▶ [Description of the task]: Note how many lines in the material have "Price", and give only that figure.

▶ [Given data]:
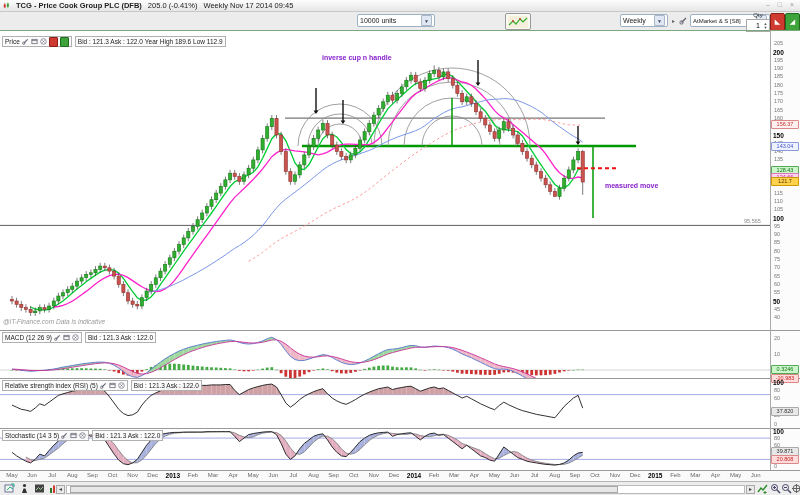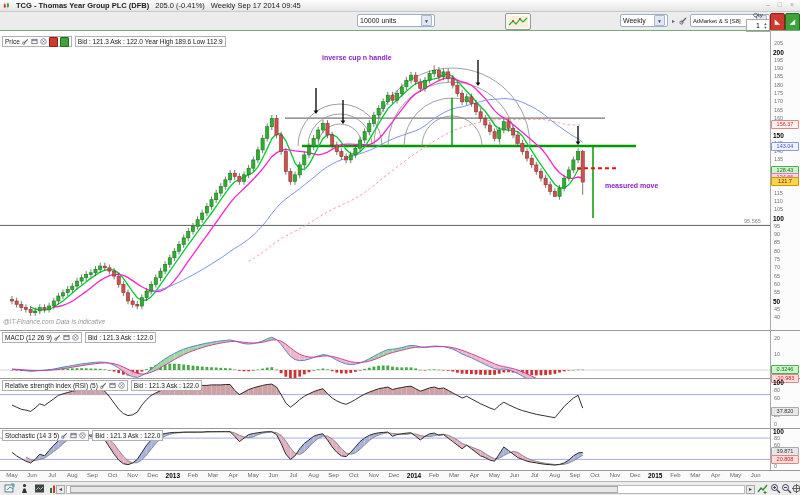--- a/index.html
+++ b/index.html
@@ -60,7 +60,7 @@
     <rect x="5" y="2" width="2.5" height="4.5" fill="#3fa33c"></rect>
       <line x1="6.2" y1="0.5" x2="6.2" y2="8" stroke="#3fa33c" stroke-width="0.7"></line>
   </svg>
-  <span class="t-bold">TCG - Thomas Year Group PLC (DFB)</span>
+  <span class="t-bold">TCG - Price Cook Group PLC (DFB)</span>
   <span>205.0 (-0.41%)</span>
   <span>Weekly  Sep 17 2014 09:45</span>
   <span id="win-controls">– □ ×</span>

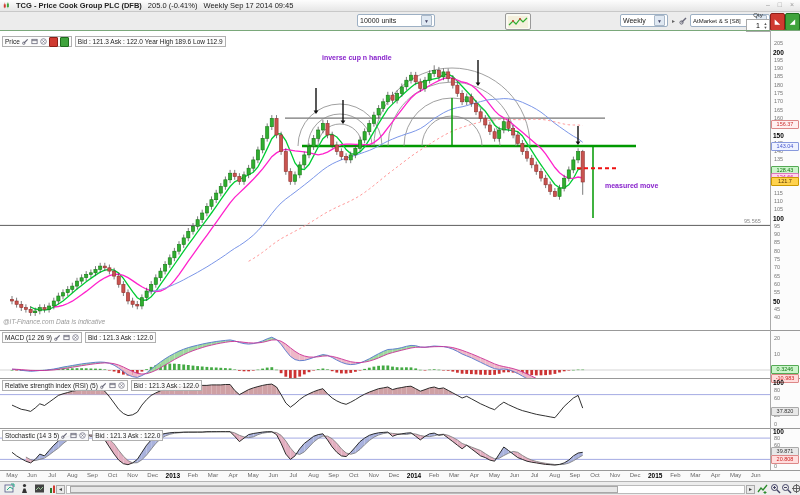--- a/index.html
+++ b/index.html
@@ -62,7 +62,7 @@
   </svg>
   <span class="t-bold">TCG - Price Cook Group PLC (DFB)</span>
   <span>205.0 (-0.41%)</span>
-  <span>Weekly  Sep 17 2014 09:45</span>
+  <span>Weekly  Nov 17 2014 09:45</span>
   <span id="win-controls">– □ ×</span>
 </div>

---

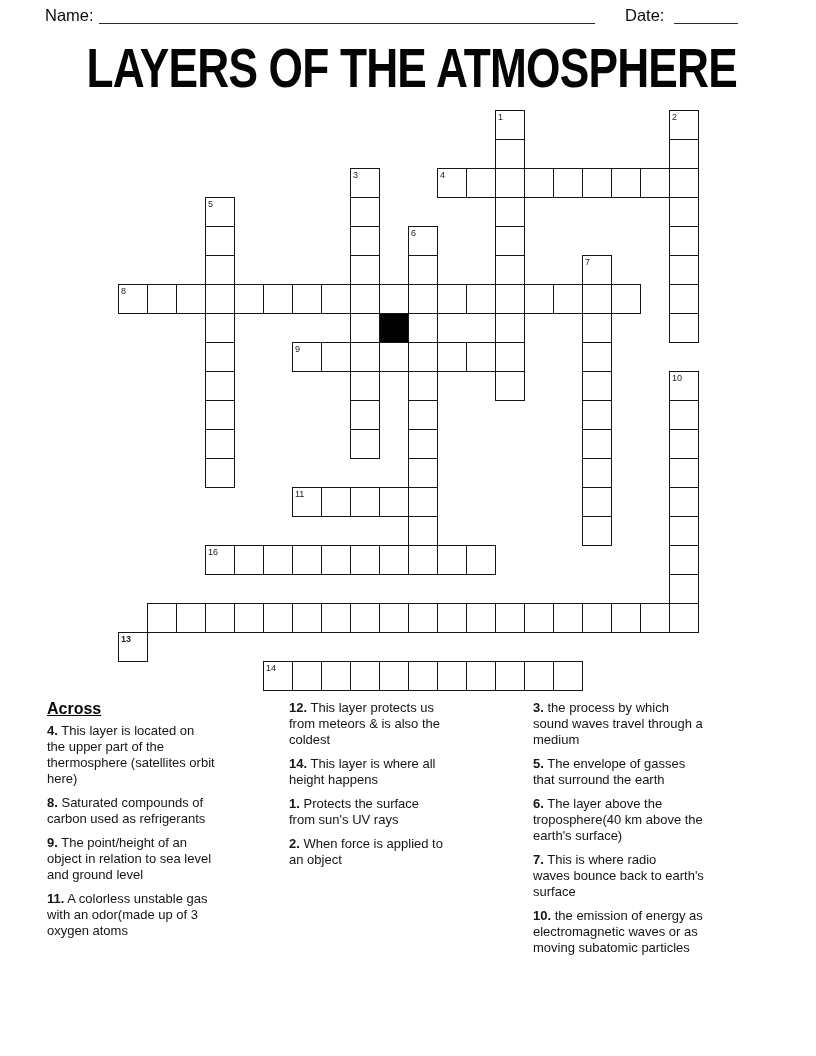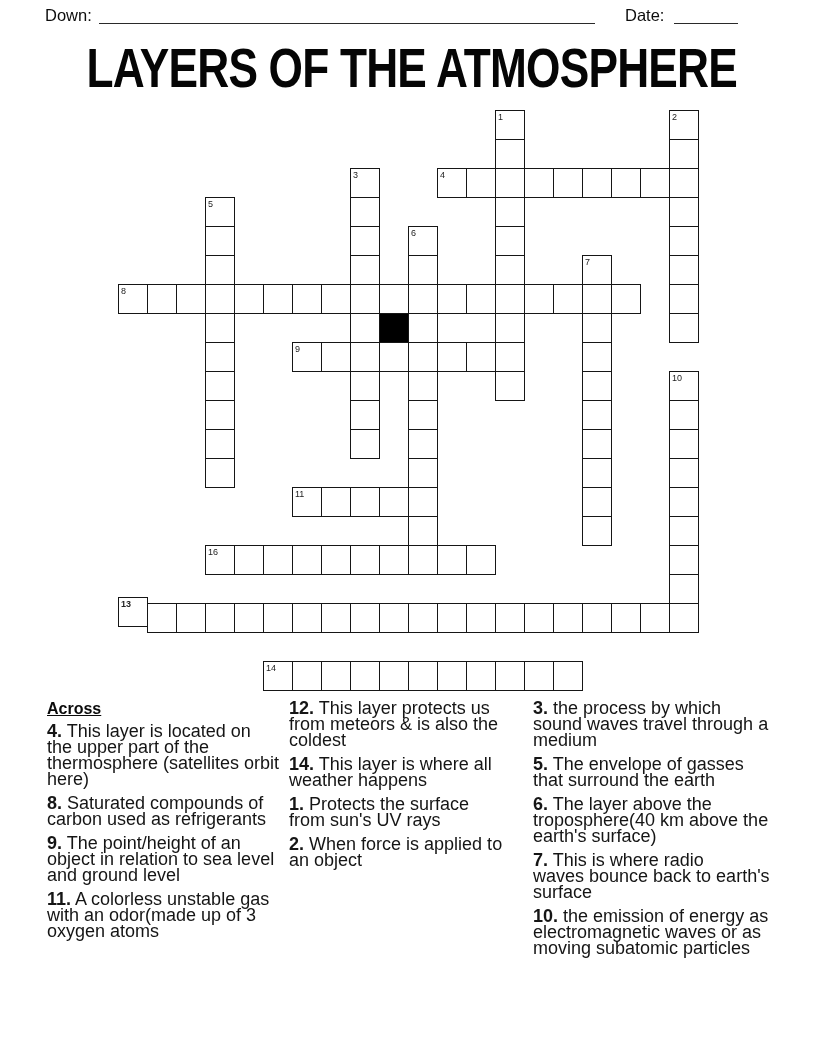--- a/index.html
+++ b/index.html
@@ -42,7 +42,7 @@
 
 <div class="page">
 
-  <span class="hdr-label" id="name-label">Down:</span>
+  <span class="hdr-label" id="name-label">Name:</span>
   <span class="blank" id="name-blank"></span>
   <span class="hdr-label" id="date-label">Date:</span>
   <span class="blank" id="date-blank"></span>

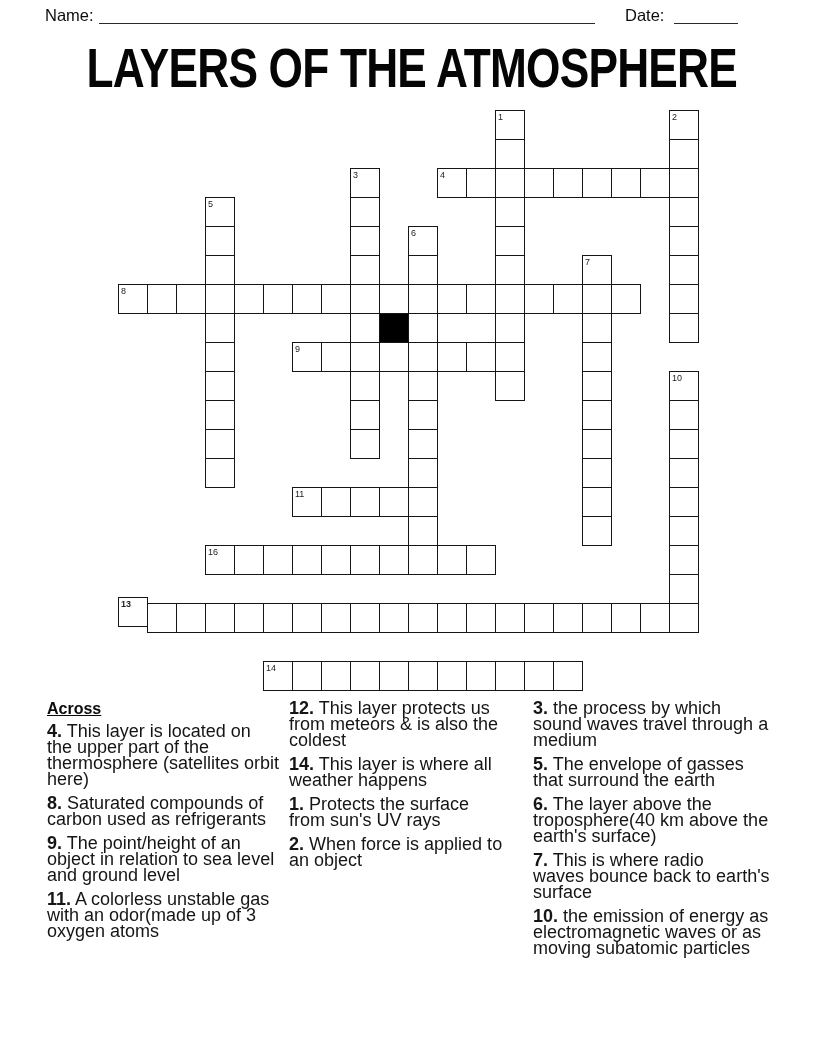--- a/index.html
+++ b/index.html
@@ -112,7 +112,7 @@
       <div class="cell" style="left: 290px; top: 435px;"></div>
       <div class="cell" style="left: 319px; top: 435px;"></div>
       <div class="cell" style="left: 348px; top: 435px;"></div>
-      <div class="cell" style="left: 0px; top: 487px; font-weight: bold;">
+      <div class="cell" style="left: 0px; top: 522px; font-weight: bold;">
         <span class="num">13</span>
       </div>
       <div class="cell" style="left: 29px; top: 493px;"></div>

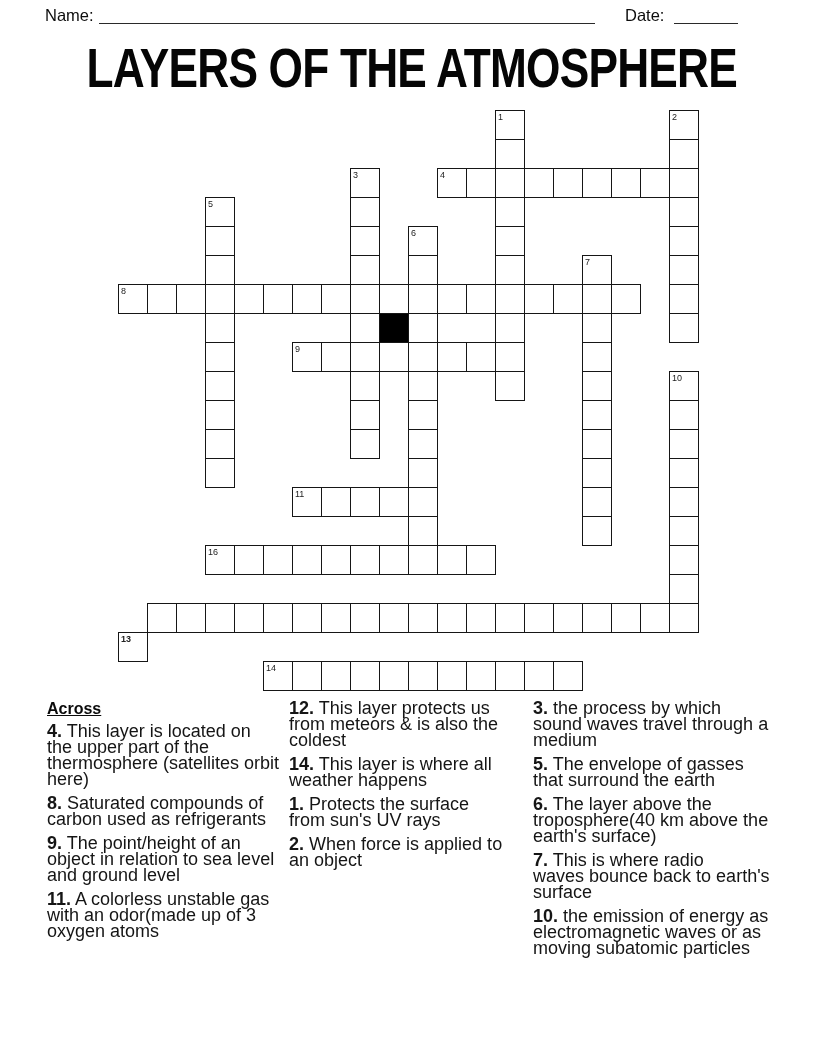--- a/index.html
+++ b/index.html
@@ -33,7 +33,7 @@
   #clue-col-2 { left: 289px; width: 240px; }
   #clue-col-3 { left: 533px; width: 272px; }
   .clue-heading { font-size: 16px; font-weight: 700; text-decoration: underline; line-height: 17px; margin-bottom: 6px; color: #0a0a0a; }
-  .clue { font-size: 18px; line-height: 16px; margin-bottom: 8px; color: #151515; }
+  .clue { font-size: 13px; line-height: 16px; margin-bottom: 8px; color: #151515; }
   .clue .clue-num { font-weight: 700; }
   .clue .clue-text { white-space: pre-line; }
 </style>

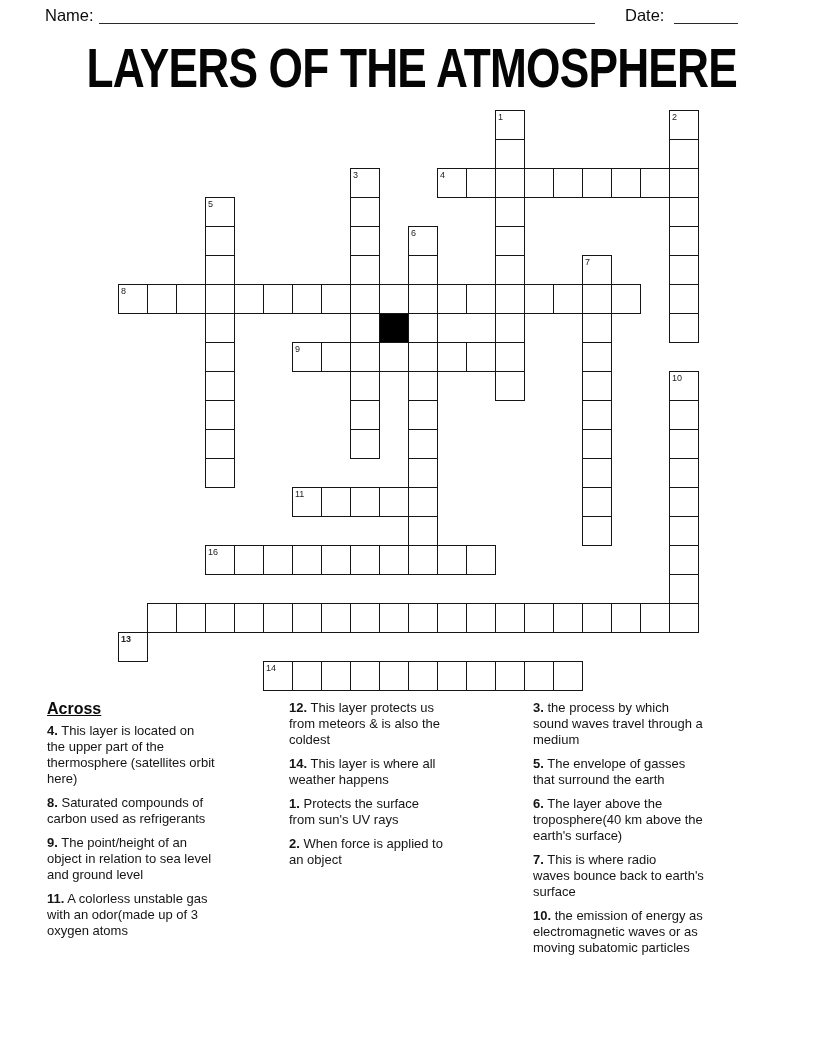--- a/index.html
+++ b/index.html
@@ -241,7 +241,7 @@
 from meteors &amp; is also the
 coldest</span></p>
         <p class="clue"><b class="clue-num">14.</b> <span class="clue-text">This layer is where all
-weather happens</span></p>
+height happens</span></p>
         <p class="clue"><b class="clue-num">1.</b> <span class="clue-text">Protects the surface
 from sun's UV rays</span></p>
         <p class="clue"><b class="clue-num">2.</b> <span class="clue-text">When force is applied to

▶ [Task answer]: 2